La situation s'améliore pour Rusal. Le groupe russe, qui a restructuré près de 17 milliards de dollars de dette avant sa mise en Bourse en janvier dernier, a confirmé son retour aux bénéfices. Dans la lignée de ses résultats annuels 2009, le premier producteur mondial d'aluminium a publié un bénéfice net de 247 millions de dollars (2 cents par action) au titre de son premier trimestre contre une perte de 638 millions (5 cents par action) un an auparavant. Quant au chiffre d'affaires, il a bondi de 31% à 2,3 milliards de dollars.
Le résultat opérationnel a atteint 366 millions de dollars contre une perte opérationnelle de 247 millions l'an passé, ce qui représente une marge de 16%. Les résultats du groupe dirigé par Oleg Deripaska ont été portés par les hausses de prix du métal, qui ont justifié la réouverture de certaines usines. Sur les trois premiers mois de l'année, les prix de l'aluminium ont grimpé de 59% et ceux de l'alumine de 72%.
Cela a permis au groupe russe de compenser la baisse des volumes.
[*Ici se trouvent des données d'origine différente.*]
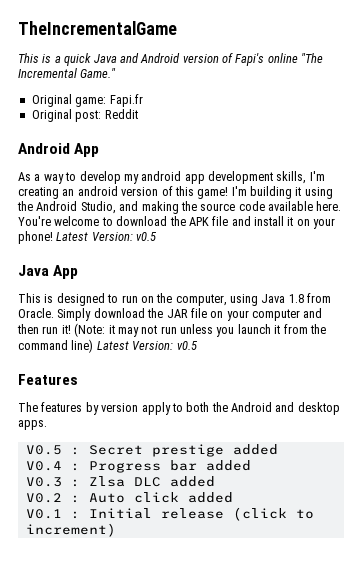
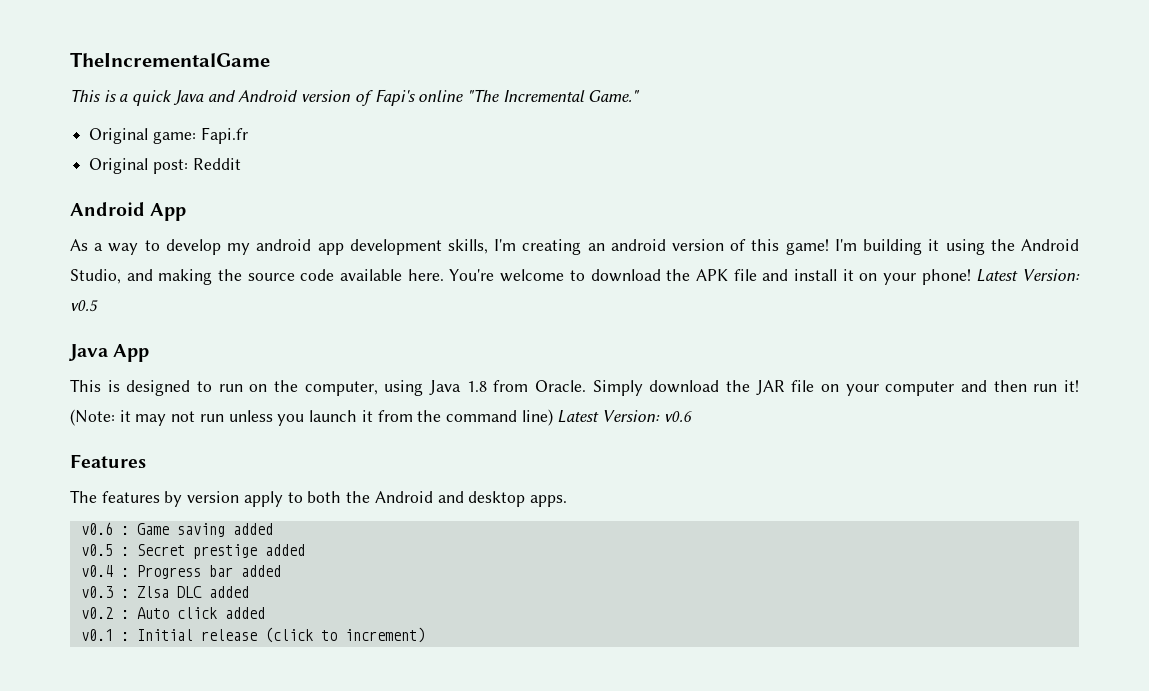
- (Note: it may not run unless you launch it from the command line) Latest Version: v0.5
+ (Note: it may not run unless you launch it from the command line) Latest Version: v0.6
- V0.5 : Secret prestige added
+ v0.6 : Game saving added
+ v0.5 : Secret prestige added
- V0.4 : Progress bar added
+ v0.4 : Progress bar added
- V0.3 : Zlsa DLC added
+ v0.3 : Zlsa DLC added
- V0.2 : Auto click added
+ v0.2 : Auto click added
- V0.1 : Initial release (click to increment)
+ v0.1 : Initial release (click to increment)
La production d'aluminium a reculé de 4% au premier trimestre, à 973.000 tonnes, tandis que celle d'alumine a chuté de 14%, à 1,8 million de tonnes. Les analystes se veulent tout de même positifs pour le reste de l'année. Pour, Helen Lau, une analyste basée à Hong Kong, «les producteurs d'aluminium mondiaux vont progressivement augmenter leur production avec le retour de la demande».
De son côté, Oleg Deripaska, a indiqué que «Rusal est bien placée pour l'avenir, avec un retour graduel prévu des volumes de production», ajoutant que les conditions du marché continuaient de s'améliorer, grâce notamment à une «hausse de la demande aux Etats-Unis». Il vise sur 2010 des hausses de production de 3% pour l'aluminium et de 11% pour l'alumine. En outre, «Rusal concentre ses efforts pour atteindre l'objectif stratégique final d'accroître la valeur de l'action en 2010 et au-delà», souligne Oleg Deripaska.
Vendredi, ces résultats n'ont en tout cas pas suffi à doper le cours du certificat coté à Paris. Si ce certificat perd encore 15% sur son prix d'introduction de début d'année, le groupe s'est en revanche largement félicité de la performance de Norisk Nickel, dont il détient 25%. Sa capitalisation a grimpé de 32% au premier trimestre 2010 et s'élevait à plus de 8,8 milliards de dollars au 31 mars.